Re: Secion 6 Normalization and Comparison

> 6.2.2.2 Escape Normalisation
> ----------------------------
>
> States: "One cause is the choice of upper-case or lower-case letters 
> for the
> hexadecimal digits within the escape sequence (e.g., "%3a" versus 
> "%3A").
> Such sequences are always equivalent; for the sake of uniformity, URI
> generators and normalizers are strongly encouraged to use upper-case 
> letters
> for the hex digits A-F."
>
> "... Such sequences are always equivalent;..." this seems to ignore the
> aspect of the purpose of the comparison - eg. are such sequences 
> equivalent
> for the purpose of naming a namespace?

Yes, they are always equivalent.  They won't necessarily be the same for
comparison, but they are equivalent (which means applications can 
replace
one with the other if they so desire).

> Also states: "Only characters that are excluded from or reserved 
> within the
> URI syntax must be escaped when used as data.
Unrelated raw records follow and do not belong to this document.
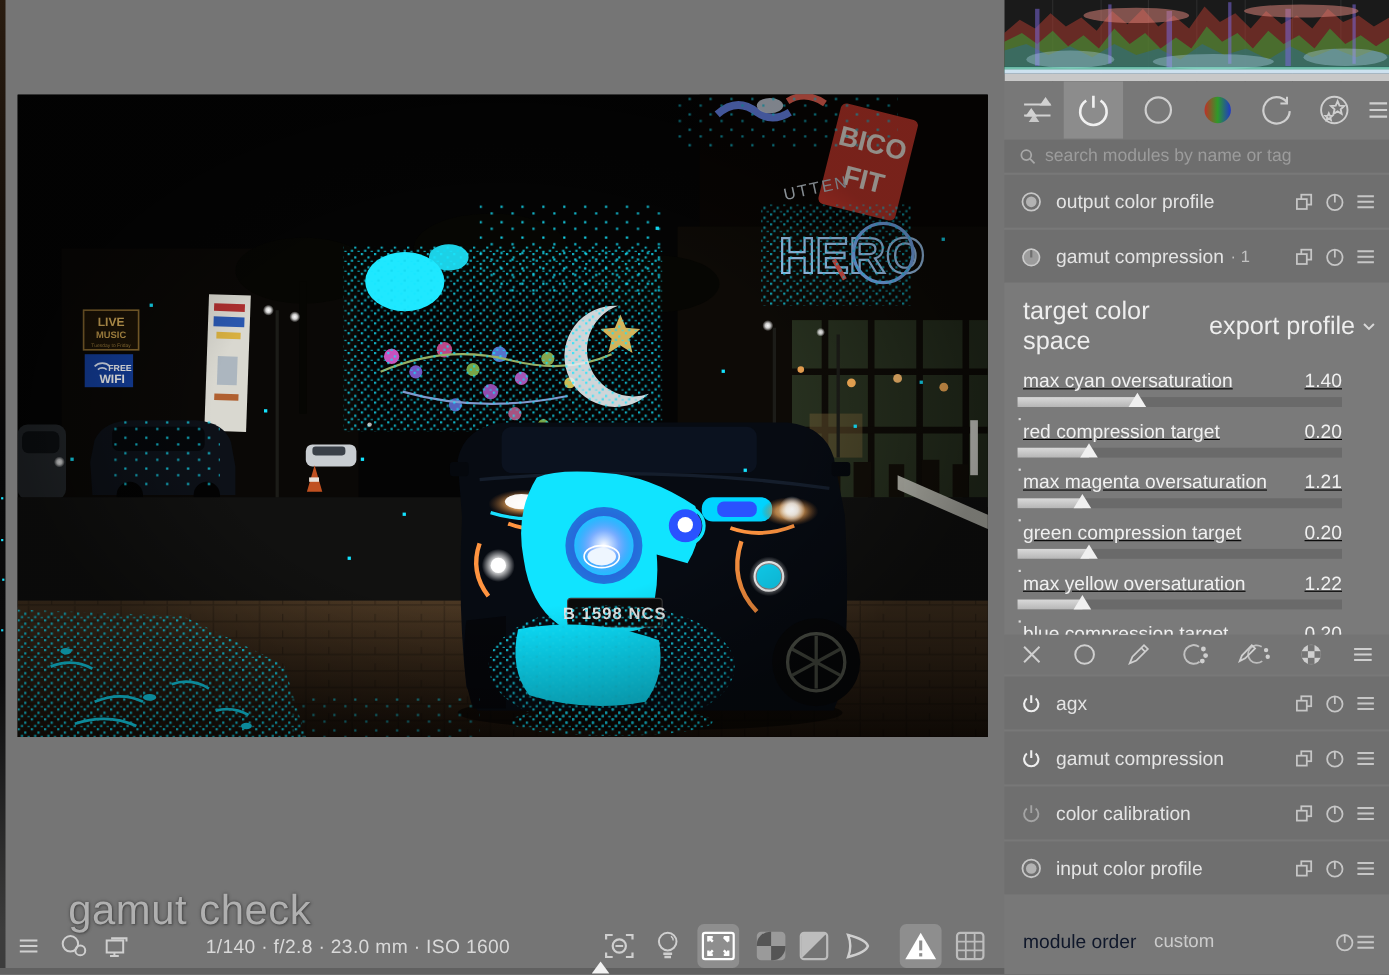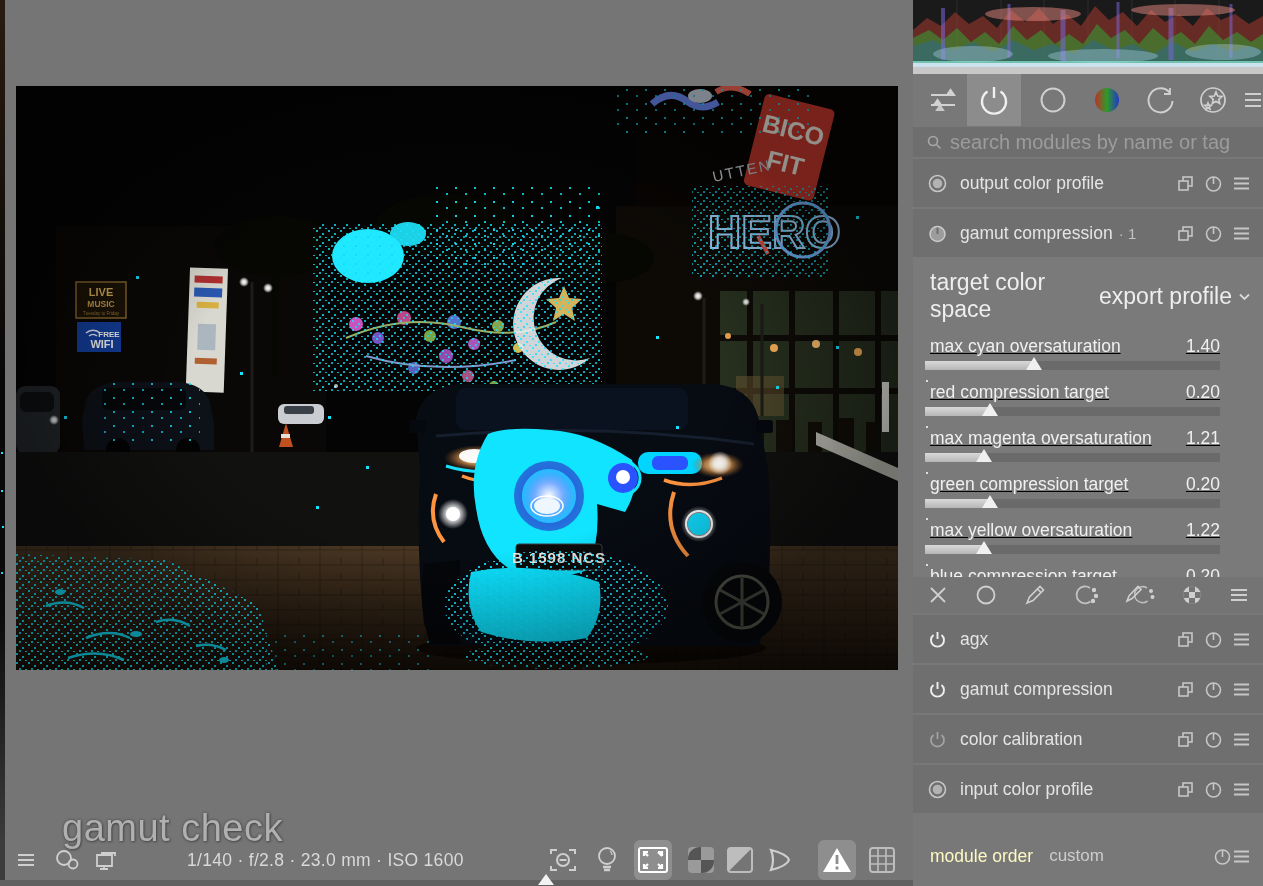--- a/index.html
+++ b/index.html
@@ -39,7 +39,7 @@
   .tab.active { background:#8c8c8c; }
   .search-row { top:127px; height:30px; background:#6e6e6e; display:flex; align-items:center; padding:0 10px 0 14px; gap:8px; }
   .search-row input { flex:1; background:transparent; border:none; outline:none; color:#e8e8e8;
-    font-size:20px; font-family:"Liberation Sans",sans-serif; }
+    font-size:16px; font-family:"Liberation Sans",sans-serif; }
   .search-row input::placeholder { color:#9c9c9c; opacity:1; }
 
   .mrow { height:48px; background:#6f6f6f; display:flex; align-items:center; padding:0 12px 0 15px; }

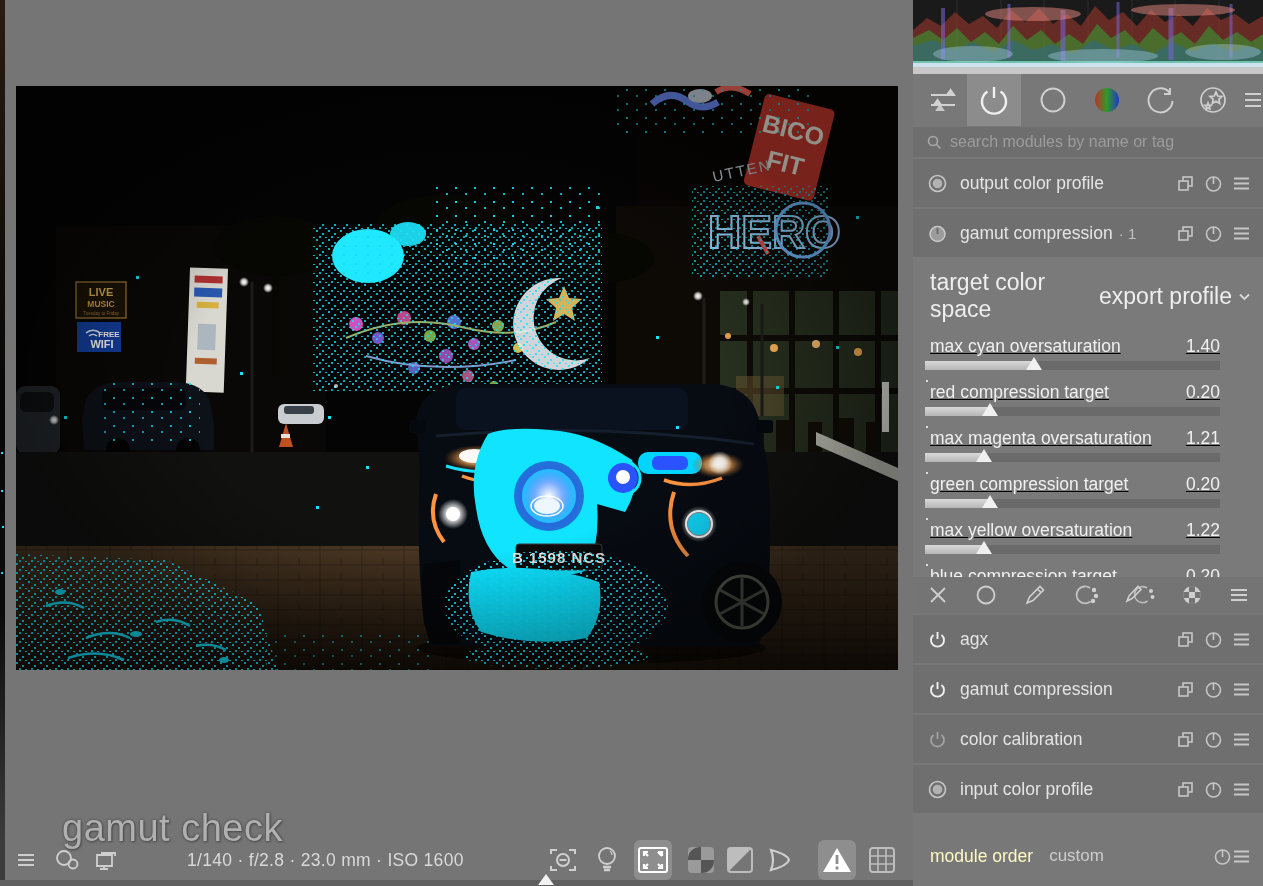--- a/index.html
+++ b/index.html
@@ -66,7 +66,7 @@
     justify-content:space-between; padding:0 14px; }
 
   .morder { top:835px; height:42px; display:flex; align-items:center; padding:0 12px 0 17px; }
-  .morder .mo-label { font-size:17.5px; color:#fef9c3; }
+  .morder .mo-label { font-size:17.5px; color:#0f172a; }
   .morder .mo-value { font-size:17px; color:#cccccc; margin-left:16px; }
 
   .ico { display:block; }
However, some URI 
> generators
> go beyond that and escape characters that do not require escaping, 
> resulting
> in URIs that are equivalent to their unescaped counterparts. Such URIs 
> can
> be normalized by unescaping sequences that represent the unreserved
> characters, as described in Section 2.3."
>
> I think that the reserved use of some characters is scoped by scheme 
> and URI
> syntax component (scheme, authority, path, query, fragment)ie. their
> reserved purpose is only applicable in certain fields and so escaping 
> should
> only be applied to a reserved character when it's reserved purpose is 
> in
> scope.

Unescaping those characters isn't worth the risk, and considerably
complicates the normalizer.

> Also, in general it is not clear to me that it is legitimate to 
> unescape the
> escape sequence, because in general one doesn't know the character set 
> of
> the escaped character - only authority that minted the URI knows that -
> looking at a URI you only get to know what octet was escaped. [I 
> think].

That doesn't matter because the octet remains the same whether it is
escaped or not.  The escaping merely prevents characters from being
misinterpreted as delimiters of components or of the URI itself.